Seitz, a former Wall Street portfolio manager, argues that it’s “a huge misconception” that foundation payout hews closely to the minimum 5 percent required by law; the average is actually around 8 percent. Seitz said that other studies showing annual foundation payouts averaging closer to 5 percent may produce different results because they track only larger foundations. Seitz says his data covers foundations of all sizes and that many small foundations exceed the 5 percent minimum requirement.
Conservative Investing
The rebound in asset levels is due to two main factors: the overall recovery in the stock market and the propensity of foundations to avoid sudden investment moves based on market fluctuations, Seitz says. In other words, unlike many individual investors, foundation investment managers rarely engage in panic selling when the market plunges.
For historical perspective, Seitz points to the stock-market decline that began late in 2007 as the financial crisis gripped the nation. During that frantic time, data suggests that foundations’ asset allocations shifted only 7 percent toward cash and bonds.

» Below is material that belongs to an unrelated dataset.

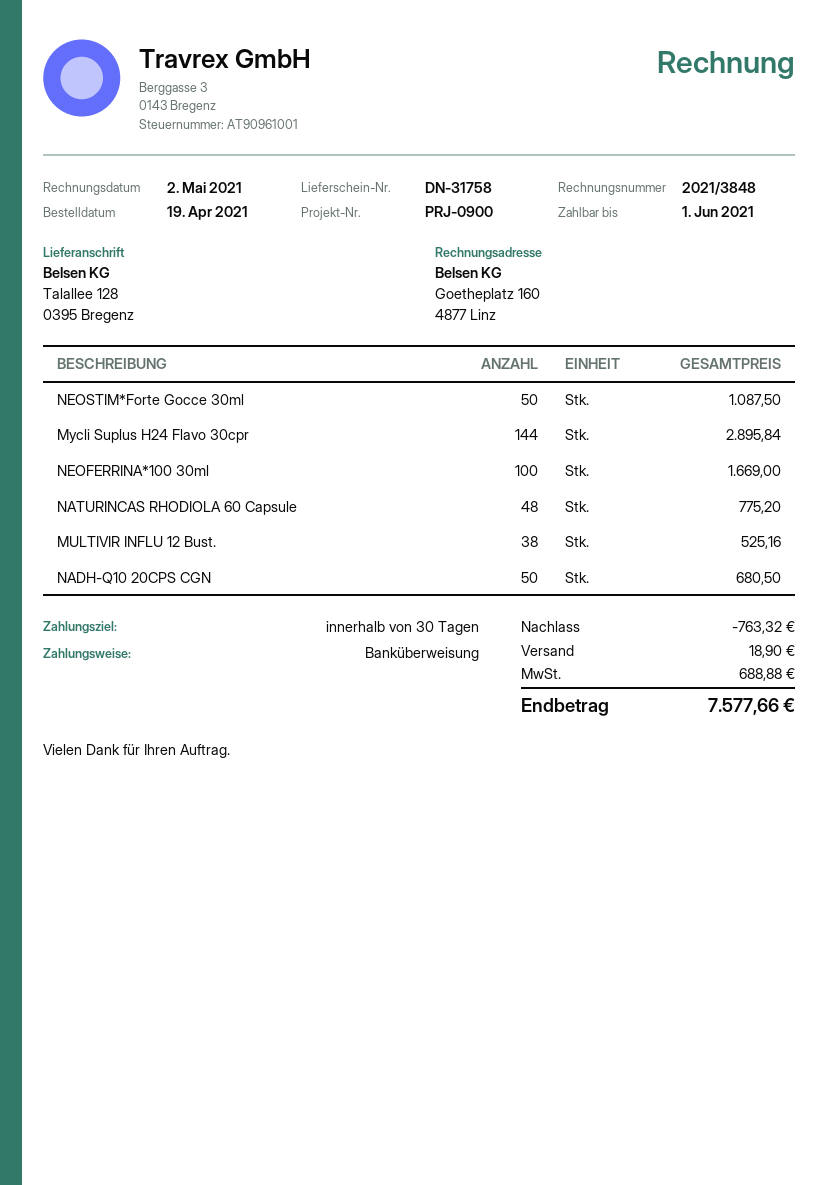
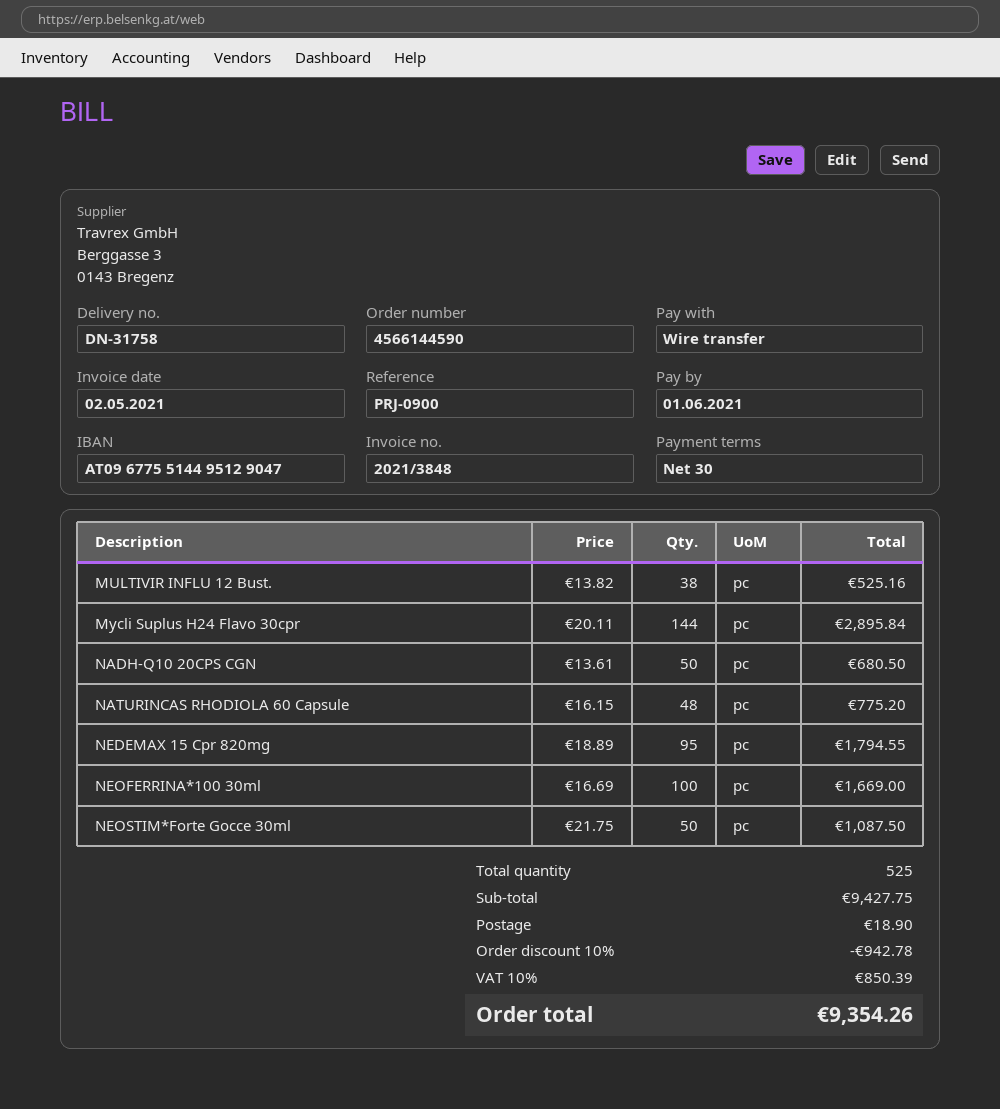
NEDEMAX 15 Cpr 820mg: none -> 95 for 1794.55
discount: 763.32 -> 942.78
tax: 688.88 -> 850.39
total: 7577.66 -> 9354.26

He also noted that many foundations are heavily invested in hedge funds and private-equity markets, and foundations can’t pull money out of those kinds of investments abruptly.
However, Seitz cautioned that despite the powerful stock-market rally, broader economic worries may yet hurt foundation assets longer term and, correspondingly, the share of assets they distribute.
Foundations Respond
A spot check of some large foundations confirmed that their assets had fully or mostly recovered since March.

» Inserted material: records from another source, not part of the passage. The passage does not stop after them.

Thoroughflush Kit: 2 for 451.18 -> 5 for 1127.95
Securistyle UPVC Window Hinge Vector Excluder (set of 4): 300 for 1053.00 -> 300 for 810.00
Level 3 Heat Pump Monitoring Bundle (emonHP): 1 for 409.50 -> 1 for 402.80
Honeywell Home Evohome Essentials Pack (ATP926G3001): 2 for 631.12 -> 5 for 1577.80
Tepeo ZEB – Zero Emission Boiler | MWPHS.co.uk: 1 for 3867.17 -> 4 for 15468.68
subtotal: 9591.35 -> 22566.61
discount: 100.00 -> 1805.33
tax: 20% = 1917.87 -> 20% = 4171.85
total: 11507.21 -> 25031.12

The Kresge Foundation expects to end the year “about where we started,” with about $3.7 billion in assets, said Amy Robinson, the foundation’s CFO. She said the foundation doesn’t make sudden investment moves based on short-term market fluctuations.

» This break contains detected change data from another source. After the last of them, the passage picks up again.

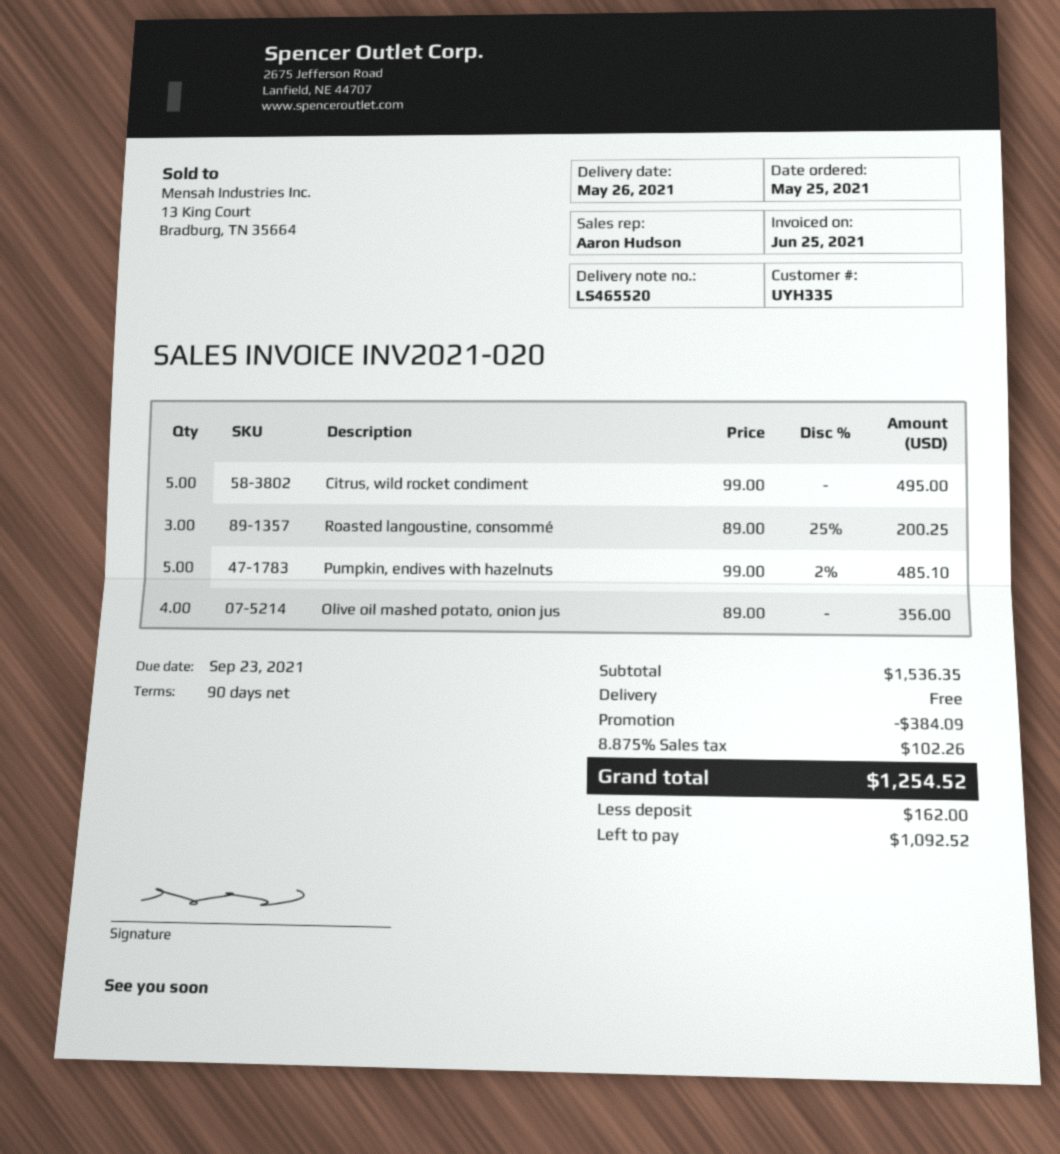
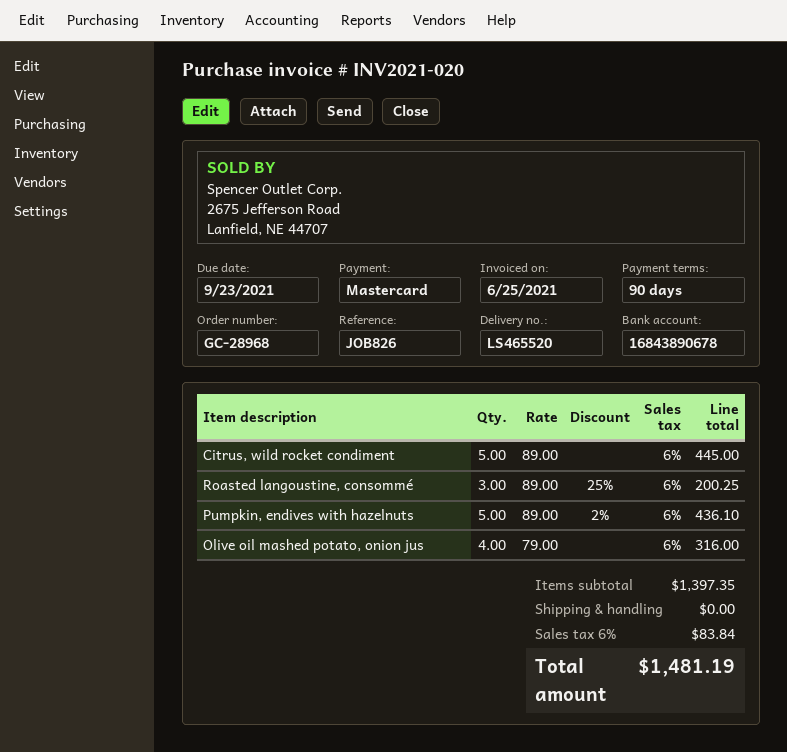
Citrus, wild rocket condiment: 5 x 99.00 = 495.00 -> 5 x 89.00 = 445.00
Pumpkin, endives with hazelnuts: 5 x 99.00 - 2% = 485.10 -> 5 x 89.00 - 2% = 436.10
Olive oil mashed potato, onion jus: 4 x 89.00 = 356.00 -> 4 x 79.00 = 316.00
subtotal: 1536.35 -> 1397.35
discount: 384.09 -> none
tax: 8.875% = 102.26 -> 6% = 83.84
total: 1254.52 -> 1481.19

The foundation has offered more flexibility to its grantees, but it’s not boosting overall payout, according to Robinson. “We are a strategic organization,” she said.
Kim Lew, chief investment officer at the Carnegie Corporation of New York, said her organization’s assets had recovered since March as well, but she said that because of overall modest investment returns, it would not change its grant-making budget.
“We have not increased our grant making budget because we believe there is significant risk of increased volatility over the next year,” she said in an emailed statement. “However, we continue to discuss the situation, and should expectations shift, we will reconsider our current stance.”
Longterm Outlook Not as Bright
FoundationMark projects that new contributions to foundations will decline 20 percent this year, to $40 billion, down from an estimated $50 billion in 2019. That estimate is based on what occurred in 2008 amid the previous recession. As the economy continues to struggle, even people who are doing well in the stock market may curtail giving to family foundations until the economic outlook improves. So the longer-term outlook for grant making may not be as bright as in 2020.
Meanwhile, another new report from Commonfund and the Council on Foundations showed powerful growth for assets in the year before the pandemic hit. The study found that returns for private and community foundations last year were the best since 2009, with an average report of 17.4 percent for private foundations and 18.2 percent for community foundations.